* **Exercise brief**
Can you transcribe the data exactly? Leave the pictures out.
*** Records Section Begins ***
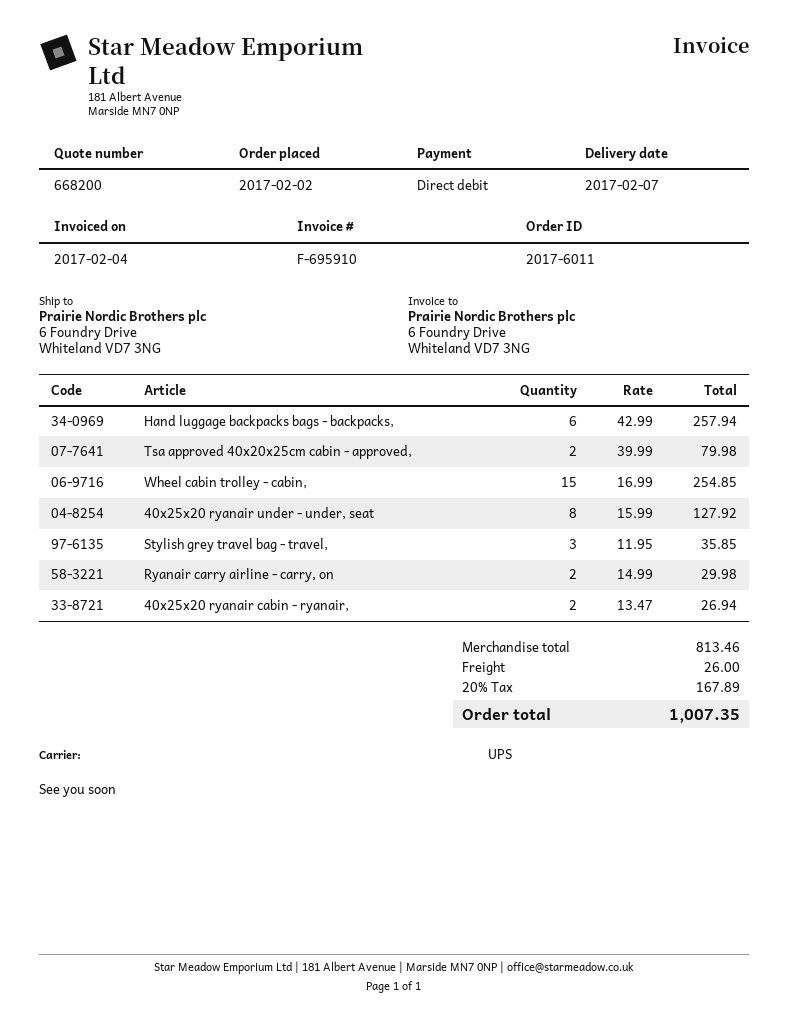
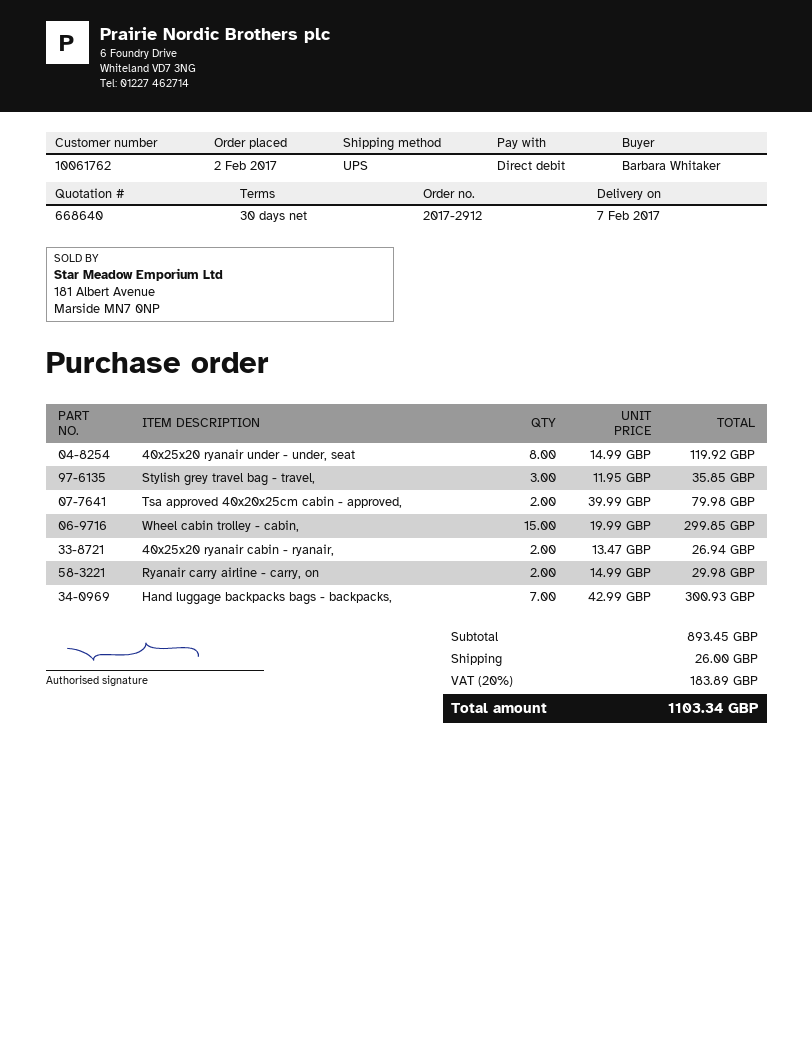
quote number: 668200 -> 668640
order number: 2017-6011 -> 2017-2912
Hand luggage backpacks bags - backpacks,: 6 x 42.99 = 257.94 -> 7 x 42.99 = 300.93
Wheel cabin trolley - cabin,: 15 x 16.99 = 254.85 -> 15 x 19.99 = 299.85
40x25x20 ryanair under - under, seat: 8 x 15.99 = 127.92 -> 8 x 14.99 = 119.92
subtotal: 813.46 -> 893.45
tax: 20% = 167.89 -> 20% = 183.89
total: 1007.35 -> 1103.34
*** Records Section Ends ***
* **Problem solution**
quote number: 668200 -> 668640
order number: 2017-6011 -> 2017-2912
Hand luggage backpacks bags - backpacks,: 6 x 42.99 = 257.94 -> 7 x 42.99 = 300.93
Wheel cabin trolley - cabin,: 15 x 16.99 = 254.85 -> 15 x 19.99 = 299.85
40x25x20 ryanair under - under, seat: 8 x 15.99 = 127.92 -> 8 x 14.99 = 119.92
subtotal: 813.46 -> 893.45
tax: 20% = 167.89 -> 20% = 183.89
total: 1007.35 -> 1103.34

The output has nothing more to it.